Modification records

===

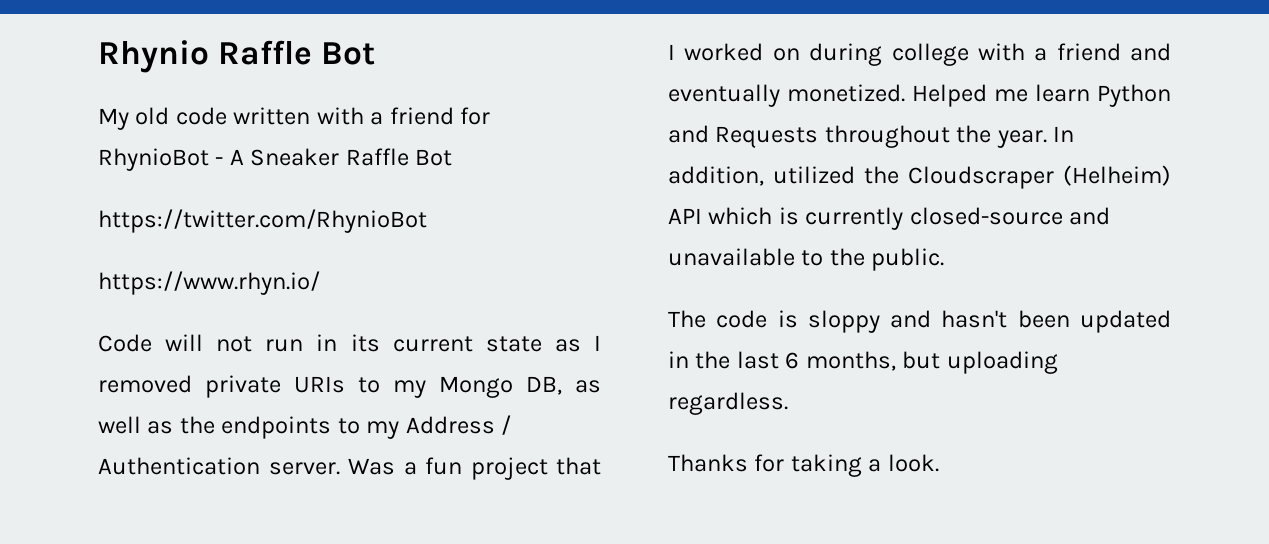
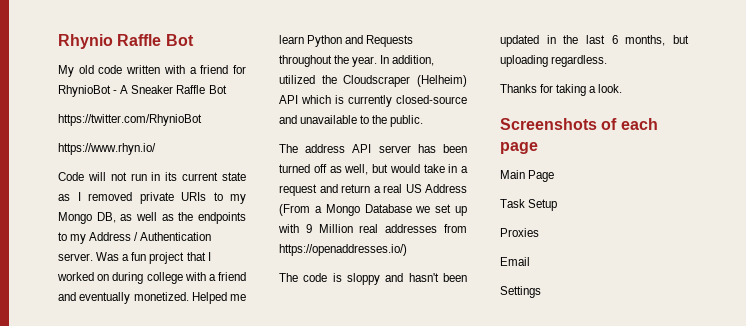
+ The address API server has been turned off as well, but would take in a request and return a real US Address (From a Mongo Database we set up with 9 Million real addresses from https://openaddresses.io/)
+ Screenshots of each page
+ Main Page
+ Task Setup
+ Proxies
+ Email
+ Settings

===

== What to produce ==
Print all the lines above exactly as they are, but without the pictures.

== Answer to this task ==
+ The address API server has been turned off as well, but would take in a request and return a real US Address (From a Mongo Database we set up with 9 Million real addresses from https://openaddresses.io/)
+ Screenshots of each page
+ Main Page
+ Task Setup
+ Proxies
+ Email
+ Settings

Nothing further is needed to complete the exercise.